The performance of the DCCN response classifier was evaluated by calculating the area under the curve (AUC), a measure of the model’s accuracy, where a score of 1 corresponds to perfect prediction. The DCCN prediction model achieved an AUC around 0.7 in both the training and validation cohorts.

To augment the prediction accuracy of the model, the researchers performed multivariable logistic regressions that combined the DCCN prediction with conventional clinical characteristics. The final model incorporated the DCCN prediction, Eastern Cooperative Oncology Group (ECOG) performance status, and treatment regimen (either anti-CTLA-4 monotherapy, anti-PD-1 monotherapy, or combination therapy). In both the training and validation cohorts, the multivariable classifier achieved an AUC around 0.8. In the validation cohort, the classifier could stratify patients into high versus low risk for disease progression, with significantly different progression-free survival outcomes between the two groups.
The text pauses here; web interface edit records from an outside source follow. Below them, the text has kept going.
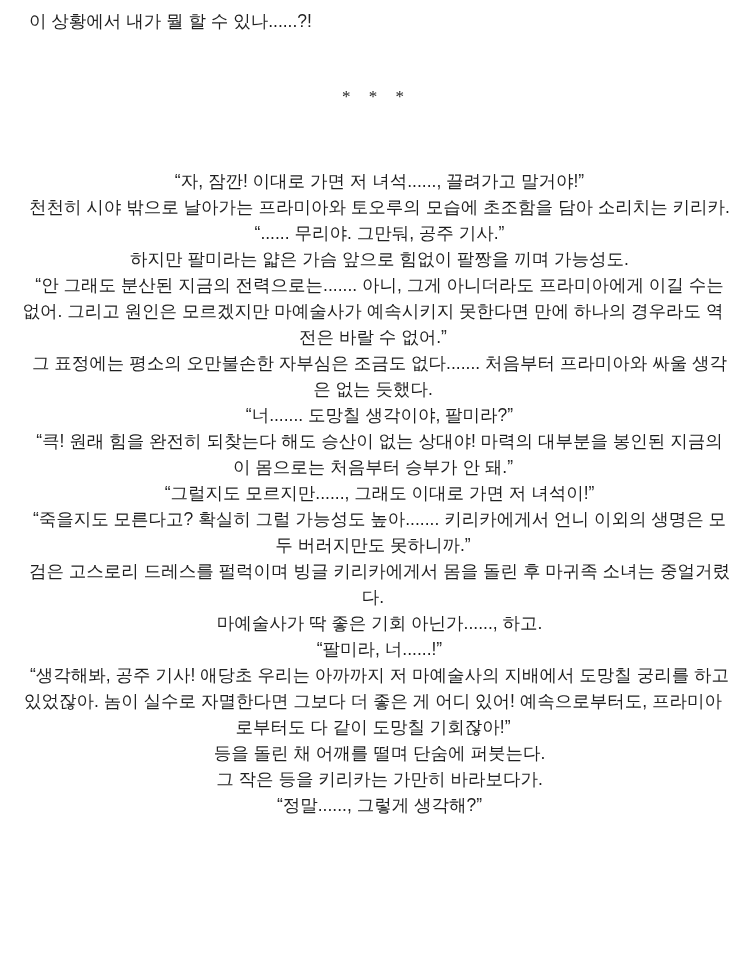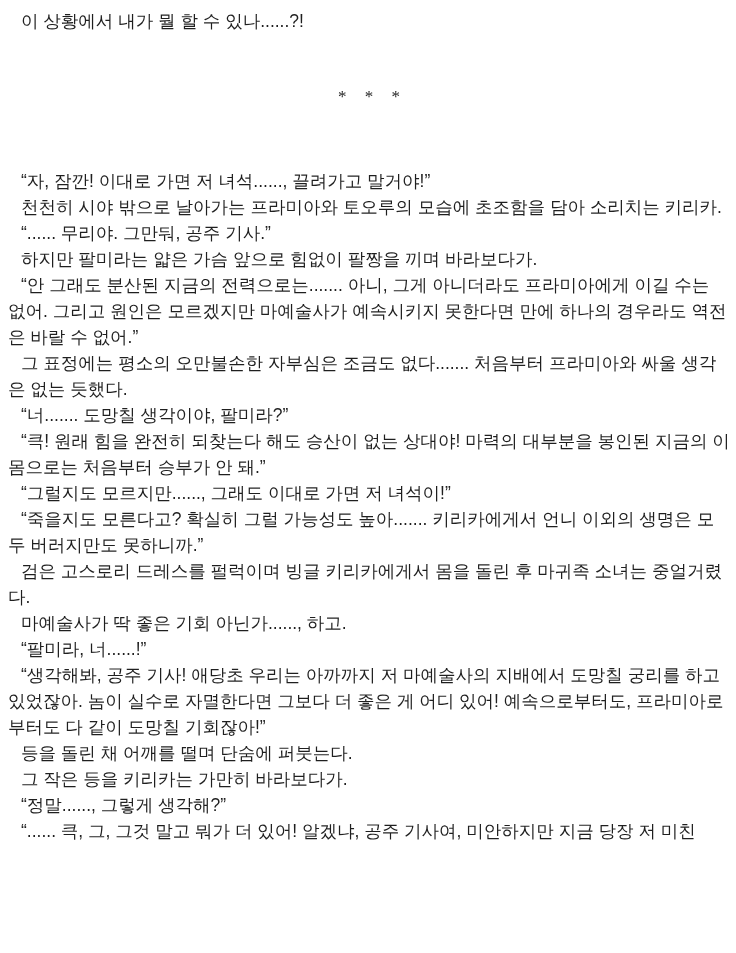--- a/index.html
+++ b/index.html
@@ -11,31 +11,32 @@
     width: 736px;
     height: 953px;
     overflow: hidden;
     font-family: "Liberation Sans", "DejaVu Sans", sans-serif;
     font-size: 17.5px;
     line-height: 26px;
     color: #1f1f1f;
     -webkit-font-smoothing: antialiased;
   }
   .page {
-    padding: 8px 6px 0 8px;
+    padding: 8px 6px 0 16px;
     box-sizing: border-box;
     width: 736px;
     height: 953px;
     background: #ffffff;
   }
   .para {
     margin: 0;
     text-indent: 13px;
     word-break: break-all;
     white-space: normal;
+    text-align: center;
   }
   .opening-line {
     margin: 0;
     text-indent: 13px;
     word-break: break-all;
   }
   .section-divider {
     margin: 50px 0 58px 0;
     text-align: center;
     letter-spacing: 7px;
@@ -50,29 +51,28 @@
 
 <div class="page">
 
   <p class="opening-line">이 상황에서 내가 뭘 할 수 있나......?!</p>
 
   <div class="section-divider">* * *</div>
 
   <p class="para">“자, 잠깐! 이대로 가면 저 녀석......, 끌려가고 말거야!”</p>
   <p class="para">천천히 시야 밖으로 날아가는 프라미아와 토오루의 모습에 초조함을 담아 소리치는 키리카.</p>
   <p class="para">“...... 무리야. 그만둬, 공주 기사.”</p>
-  <p class="para">하지만 팔미라는 얇은 가슴 앞으로 힘없이 팔짱을 끼며 바라보다가.</p>
+  <p class="para">하지만 팔미라는 얇은 가슴 앞으로 힘없이 팔짱을 끼며 가능성도.</p>
   <p class="para">“안 그래도 분산된 지금의 전력으로는....... 아니, 그게 아니더라도 프라미아에게 이길 수는 없어. 그리고 원인은 모르겠지만 마예술사가 예속시키지 못한다면 만에 하나의 경우라도 역전은 바랄 수 없어.”</p>
   <p class="para">그 표정에는 평소의 오만불손한 자부심은 조금도 없다....... 처음부터 프라미아와 싸울 생각은 없는 듯했다.</p>
   <p class="para">“너....... 도망칠 생각이야, 팔미라?”</p>
   <p class="para">“큭! 원래 힘을 완전히 되찾는다 해도 승산이 없는 상대야! 마력의 대부분을 봉인된 지금의 이 몸으로는 처음부터 승부가 안 돼.”</p>
   <p class="para">“그럴지도 모르지만......, 그래도 이대로 가면 저 녀석이!”</p>
   <p class="para">“죽을지도 모른다고? 확실히 그럴 가능성도 높아....... 키리카에게서 언니 이외의 생명은 모두 버러지만도 못하니까.”</p>
   <p class="para">검은 고스로리 드레스를 펄럭이며 빙글 키리카에게서 몸을 돌린 후 마귀족 소녀는 중얼거렸다.</p>
   <p class="para">마예술사가 딱 좋은 기회 아닌가......, 하고.</p>
   <p class="para">“팔미라, 너......!”</p>
   <p class="para">“생각해봐, 공주 기사! 애당초 우리는 아까까지 저 마예술사의 지배에서 도망칠 궁리를 하고 있었잖아. 놈이 실수로 자멸한다면 그보다 더 좋은 게 어디 있어! 예속으로부터도, 프라미아로부터도 다 같이 도망칠 기회잖아!”</p>
   <p class="para">등을 돌린 채 어깨를 떨며 단숨에 퍼붓는다.</p>
   <p class="para">그 작은 등을 키리카는 가만히 바라보다가.</p>
   <p class="para">“정말......, 그렇게 생각해?”</p>
-  <p class="para">“...... 큭, 그, 그것 말고 뭐가 더 있어! 알겠냐, 공주 기사여, 미안하지만 지금 당장 저 미친</p>
 
 </div>
 
 </body></html>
While the majority of patients in the training cohort received anti-CTLA-4 monotherapy (roughly 64 percent of patients), the majority of patients in the validation cohort received anti-PD-1 agents (roughly 53 percent of patients). The results suggested that some predictive patterns are not specific to the immune checkpoint target, Osman noted. Class activation mapping, which can identify regions within the digital images that the neural network uses to generate predictions, suggested that cell nuclei were important for the DCCN predictions, where larger and more numerous nuclei correlated with progression of disease. “These results suggest that ploidy might be one of the biologic determinants detected by DCCN,” she added.
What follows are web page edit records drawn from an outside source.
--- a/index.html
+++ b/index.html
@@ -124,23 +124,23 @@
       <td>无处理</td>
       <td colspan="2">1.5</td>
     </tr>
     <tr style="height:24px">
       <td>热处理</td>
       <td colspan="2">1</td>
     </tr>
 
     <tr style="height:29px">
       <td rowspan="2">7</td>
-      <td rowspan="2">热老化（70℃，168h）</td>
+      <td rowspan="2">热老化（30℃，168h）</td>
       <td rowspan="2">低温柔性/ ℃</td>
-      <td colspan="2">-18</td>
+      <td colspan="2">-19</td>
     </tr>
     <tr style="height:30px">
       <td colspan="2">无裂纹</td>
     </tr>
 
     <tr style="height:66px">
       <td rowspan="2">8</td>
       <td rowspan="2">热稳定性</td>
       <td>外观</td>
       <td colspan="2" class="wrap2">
“There is potential for using computer algorithms to analyze histology images and predict treatment response, but more work needs to be done using larger training and testing datasets, along with additional validation parameters, in order to determine whether an algorithm can be developed that achieves clinical-grade performance and is broadly generalizable,” Tsirigos said.

Limitations of the study include the relatively small number of images used to train the computer algorithm, which included 302 images in the training cohort and 40 images in the validation cohort. “There is data to suggest that thousands of images might be needed to train models that achieve clinical-grade performance,” said Tsirigos.

This study was sponsored by an NYU Melanoma Specialized Program of Research Excellence (SPORE) grant, the Melanoma Research Alliance, the American Cancer Society, the Laura and Isaac Perlmutter Cancer Center, and the Onassis Foundation.

Osman and Tsirigos declare no conflicts of interest.